-- Available data follows --

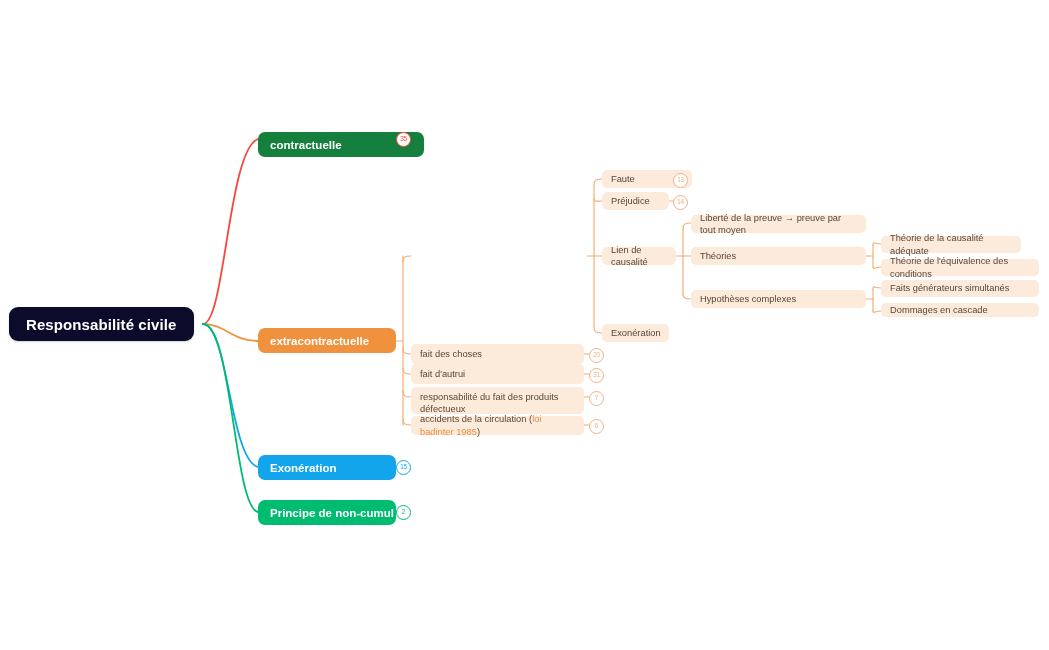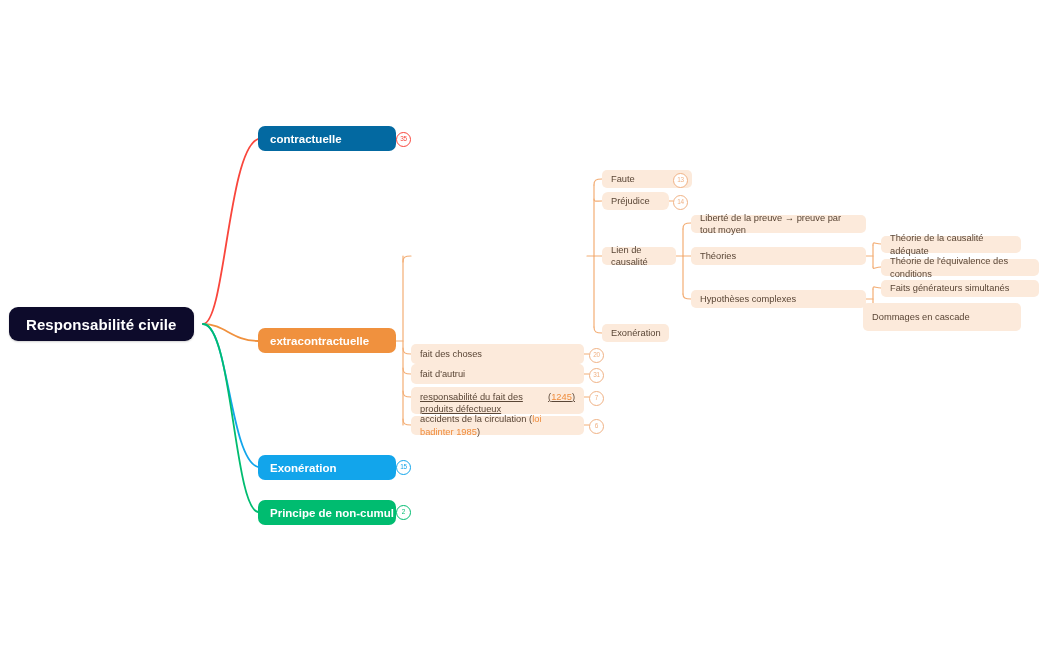--- a/index.html
+++ b/index.html
@@ -171,7 +171,7 @@
     <span>Responsabilité civile</span>
   </div>
 
-  <div class="node l1-node" style="left:258px; top:126px; background:#0369a1; width:138px;">
+  <div class="node l1-node" style="left:258px; top:132px; background:#15803d; width:166px;">
     <span>contractuelle</span>
   </div>
   <div class="badge red" style="left:396px; top:132px;">35</div>

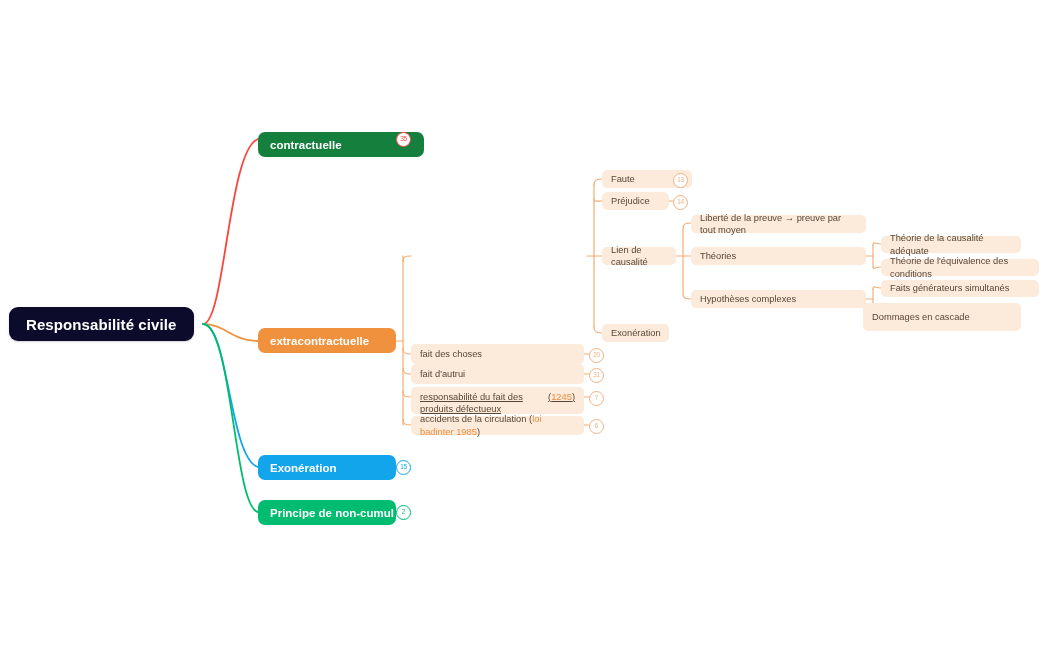--- a/index.html
+++ b/index.html
@@ -256,7 +256,7 @@
   <div class="node pill" style="left:881px; top:280px; width:158px; height:17px;">
     <span>Faits générateurs simultanés</span>
   </div>
-  <div class="node pill" style="left:863px; top:303px; width:158px; height:28px;">
+  <div class="node pill" style="left:881px; top:303px; width:158px; height:14px;">
     <span>Dommages en cascade</span>
   </div>
 

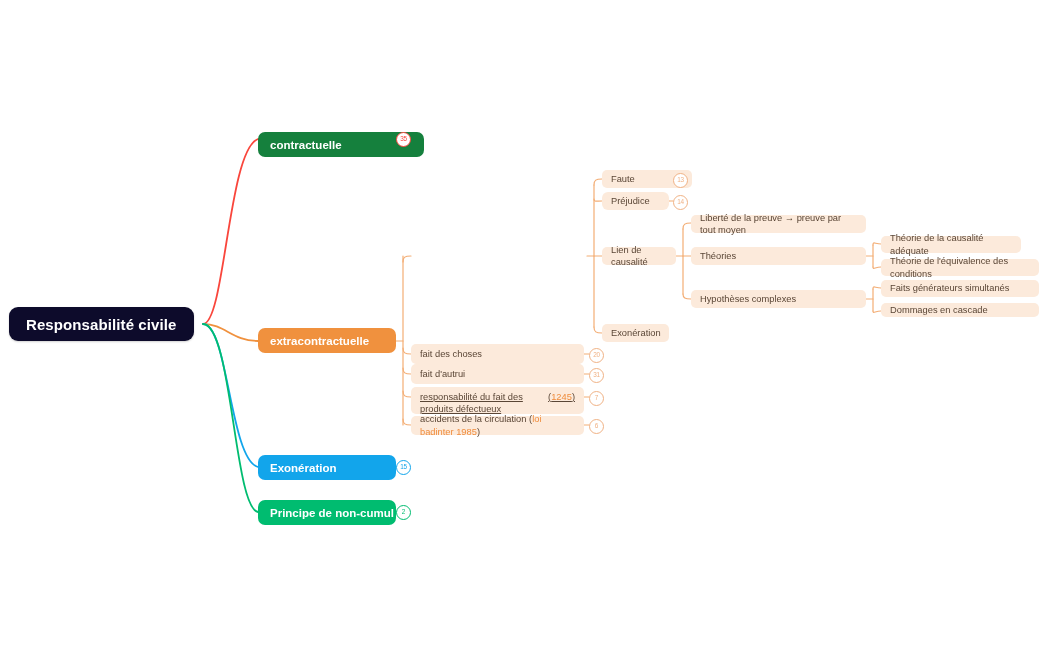--- a/index.html
+++ b/index.html
@@ -201,7 +201,7 @@
   </div>
   <div class="badge peach" style="left:589px; top:368px;">31</div>
 
-  <div class="node pill two-line" style="left:411px; top:387px; width:173px; height:27px; flex-direction:row; justify-content:space-between;text-decoration:underline;">
+  <div class="node pill two-line" style="left:411px; top:387px; width:173px; height:27px; flex-direction:column; justify-content:space-between;">
     <span>responsabilité du fait des produits défectueux</span>
     <span>
       <span>(</span><span class="ref">1245</span><span>)</span>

-- Available data concluded --

For this exercise, return every line from the data that holds the string "content".

-  <div class="node pill two-line" style="left:411px; top:387px; width:173px; height:27px; flex-direction:row; justify-content:space-between;text-decoration:underline;">
+  <div class="node pill two-line" style="left:411px; top:387px; width:173px; height:27px; flex-direction:column; justify-content:space-between;">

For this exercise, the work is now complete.